The great oral heritage of European peoples lie on specific places, and is sometimes evoked by features of the landscape: mountains, rivers, caves, monuments or in the case of towns through their streets and corners.

Stories also are remembered in material form in archives, libraries, museums and other institutions of knowledge, in the form of recordings in different format, books and manuscript.

A storytelling place is a city, a town, a village, a landscape, etc. related in some way to tales and oral narration. This relationship could have a wide range of perspectives:

  • Places related to a tale, a legend, a chant, even incorporating the name in its title: The Bremen Musicians, the Pied Piper of Hamelin, the Lovers of Teruel, the Laxdaela Saga, etc.

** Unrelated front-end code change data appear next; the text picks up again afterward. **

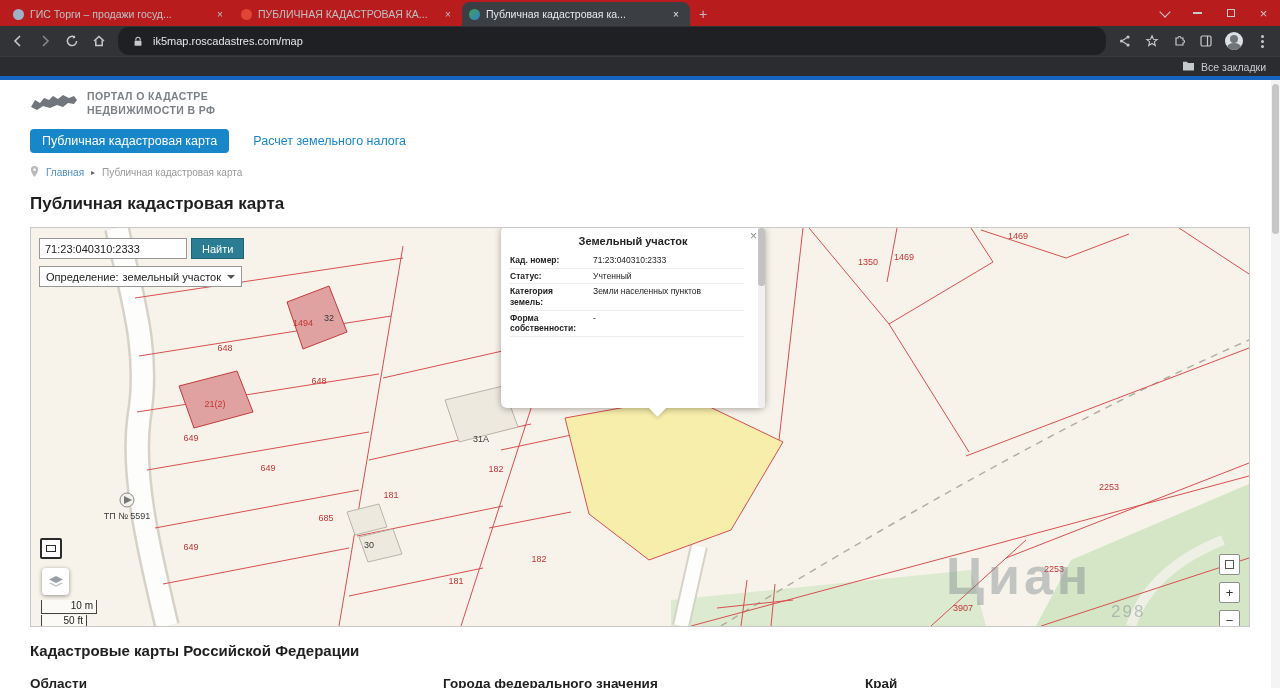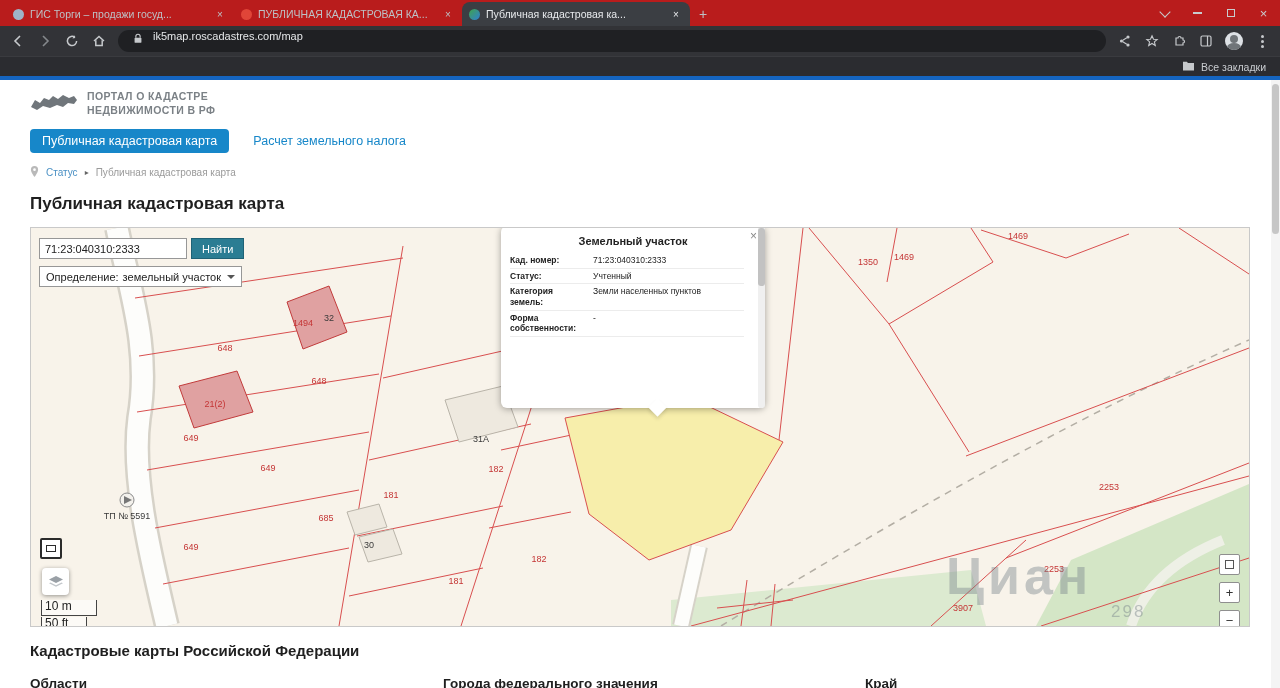--- a/index.html
+++ b/index.html
@@ -25,7 +25,7 @@
 
   .toolbar{height:30px;background:#323337;display:flex;align-items:center;padding:0 10px;gap:11px;}
   .ticon{width:16px;height:16px;display:flex;align-items:center;justify-content:center;flex:none;}
-  .addr{flex:1;height:22px;background:#1f2023;border-radius:11px;display:flex;gap:7px;padding:0 12px;color:#e4e6e8;font-size:11px;overflow:hidden;}
+  .addr{flex:1;height:28px;background:#1f2023;border-radius:11px;display:flex;align-items:center;gap:7px;padding:0 12px;color:#e4e6e8;font-size:11px;overflow:hidden;}
   .kebab{display:flex;flex-direction:column;gap:2px;}
   .kebab i{width:3px;height:3px;border-radius:50%;background:#c6c9cc;display:block;}
   .avatar{width:18px;height:18px;border-radius:50%;background:#dde1e5;position:relative;overflow:hidden;flex:none;}

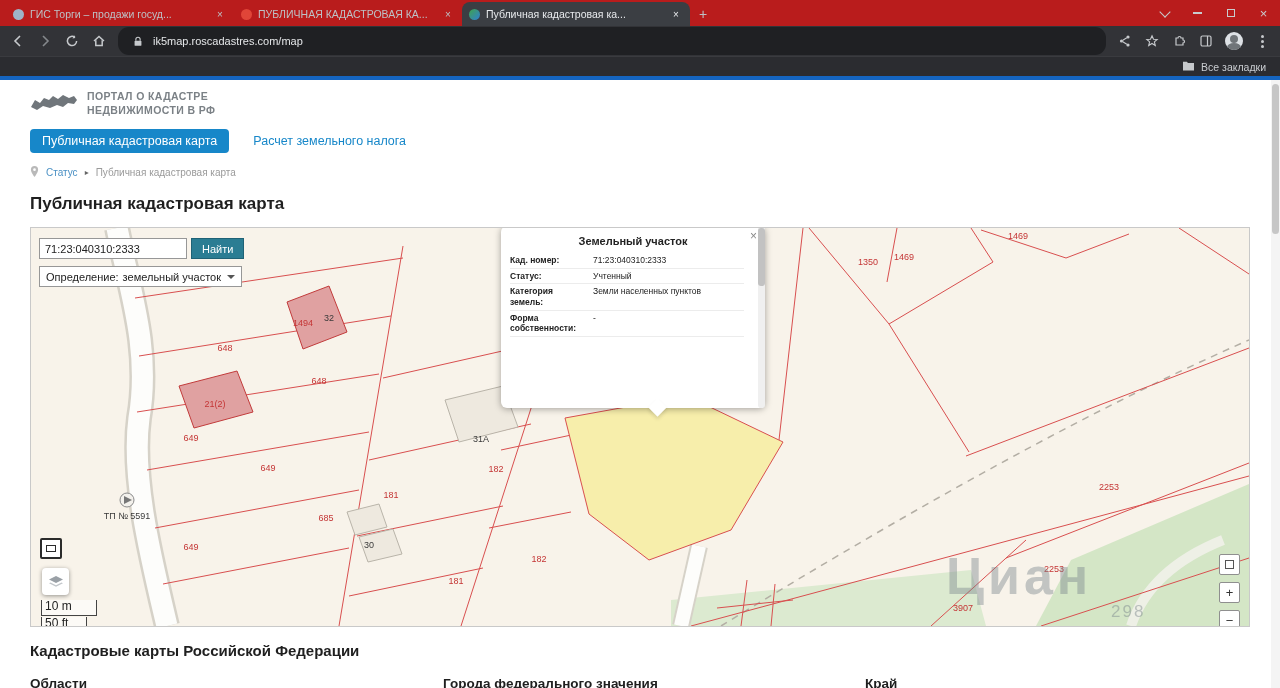--- a/index.html
+++ b/index.html
@@ -231,7 +231,7 @@
               <circle cx="5" cy="4" r="1.5" fill="#fff"></circle>
             </svg>
         </span>
-        <span class="crumb-home">Статус</span>
+        <span class="crumb-home">Главная</span>
         <span class="crumb-sep">▸</span>
         <span>Публичная кадастровая карта</span>
       </div>

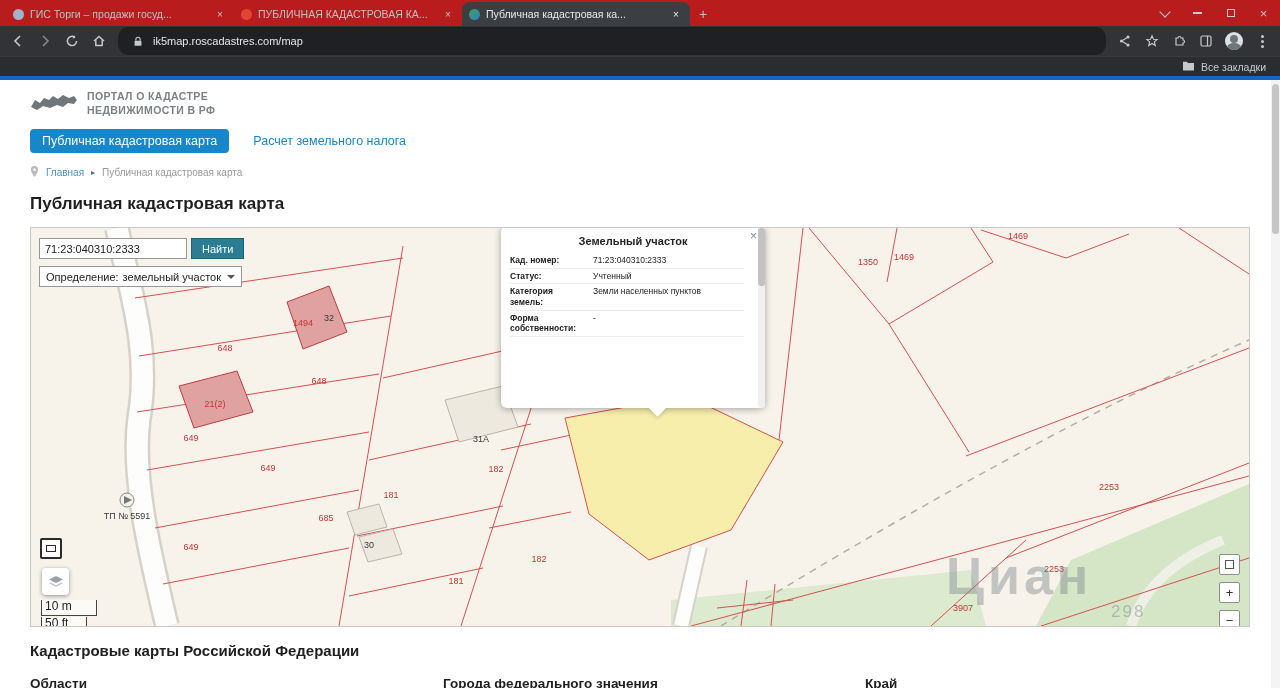--- a/index.html
+++ b/index.html
@@ -75,7 +75,7 @@
   .ctl-screen{position:absolute;left:9px;top:310px;width:22px;height:21px;background:#fff;border:2px solid #2b2b2b;border-radius:2px;z-index:4;display:flex;align-items:center;justify-content:center;cursor:pointer;}
   .ctl-screen i{display:block;width:10px;height:7px;border:1.5px solid #2b2b2b;}
   .ctl-layers{position:absolute;left:11px;top:340px;width:27px;height:27px;background:#fff;border-radius:4px;box-shadow:0 1px 4px rgba(0,0,0,.4);z-index:4;display:flex;align-items:center;justify-content:center;cursor:pointer;}
-  .scale{position:absolute;left:10px;top:372px;z-index:4;font-size:12px;color:#222;line-height:1.15;}
+  .scale{position:absolute;left:10px;top:372px;z-index:4;font-size:10px;color:#222;line-height:1.15;text-align:right;}
   .scale-m{width:56px;border:1.5px solid #444;border-top:none;padding:0 3px 1px;background:rgba(255,255,255,.55);}
   .scale-ft{width:46px;border:1.5px solid #444;border-top:none;margin-top:1px;padding:0 3px 1px;background:rgba(255,255,255,.55);}
   .zoomctl{position:absolute;right:9px;top:326px;z-index:4;display:flex;flex-direction:column;gap:7px;}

  • Places that inspired an author, as Oxford, where the story of ‘Alice in wonderland” was told for the first time or Collodi, the Tuscan village from which the author of Pinocchio took his pseudonym.
  • Places that are the birthplace or prolonged place of residence of an author, storyteller, folklorist, character, etc. To give some examples: Islay (Scotland), for John Francis Campbell and his collections of Gaelic stories; the island of Great Blasket (Ireland) for the storyteller Peig Sayers; Palermo (Italy), for G. Pitrè; Bijelo Polje (Montenegro) by the guslar Avdo Mededovic; Kakasd (Hungary) by the storyteller Zsuzsanna Palkó and the studies of the folklorist Linda Dégh; Maienfeld (Switzerland), where Heidi's house is located; Copenhagen (Denmark) by both Hans Christian Andersen and the statue of its character, the Little Mermaid.
  • Places that hold story telling festivals as Guadalajara (Spain), Chevilly-Larue (France) o Dinefwr castle (Gales).
  • Places that have a museum, archive or other cultural institutions related to stories and oral tradition, with a well-known literary tale or tales, or with the narration in a broad sense. In that category would be the Finnish Literature Society in Helsinki, the National Folklore Collection at University College Dublin or the Árni Magnússon Institute in Reikiavik.
  • The European Network of Storytelling Sites and Towns ENSST aims to coordinate all these places where stories reside, in order to give them a projection beyond the local level, and to facilitate cooperation between institutions, states, regions and towns.
  • Places closely joined to a tale, a legend, a chant or a collection of tales: Florence (for   Bocaccio's Decameron); Canterbury  (for Chaucer's Canterbury Tales), Peñafiel (for Don Juan Manuel's El Conde Lucanor); the Welsh landscapes featured in the Mabinogion or those which have a relevant place in the Icelandic sagas and many others.

The European Network of Storytelling Sites and Towns ENSST aims to coordinate all these places where stories reside, in order to give them a projection beyond the local level, and to facilitate cooperation between institutions, states, regions and towns.